### TO DO
Using the records below, repeat exactly the lines from the one holding "(260, 102) none -> [304,127,322,136] file" through the one holding "[82,686,110,689] // ... -> (112, 633) none", both ends included, and no others.

(Stored data)
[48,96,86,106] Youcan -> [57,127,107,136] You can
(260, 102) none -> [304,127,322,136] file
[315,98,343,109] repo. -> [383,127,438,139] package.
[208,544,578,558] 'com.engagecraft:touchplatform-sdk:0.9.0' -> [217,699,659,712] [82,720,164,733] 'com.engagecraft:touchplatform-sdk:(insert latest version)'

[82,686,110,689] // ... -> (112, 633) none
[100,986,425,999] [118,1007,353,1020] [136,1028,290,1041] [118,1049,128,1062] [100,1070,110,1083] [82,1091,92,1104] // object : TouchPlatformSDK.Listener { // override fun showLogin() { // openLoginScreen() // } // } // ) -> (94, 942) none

### TASK RESULT
(260, 102) none -> [304,127,322,136] file
[315,98,343,109] repo. -> [383,127,438,139] package.
[208,544,578,558] 'com.engagecraft:touchplatform-sdk:0.9.0' -> [217,699,659,712] [82,720,164,733] 'com.engagecraft:touchplatform-sdk:(insert latest version)'

[82,686,110,689] // ... -> (112, 633) none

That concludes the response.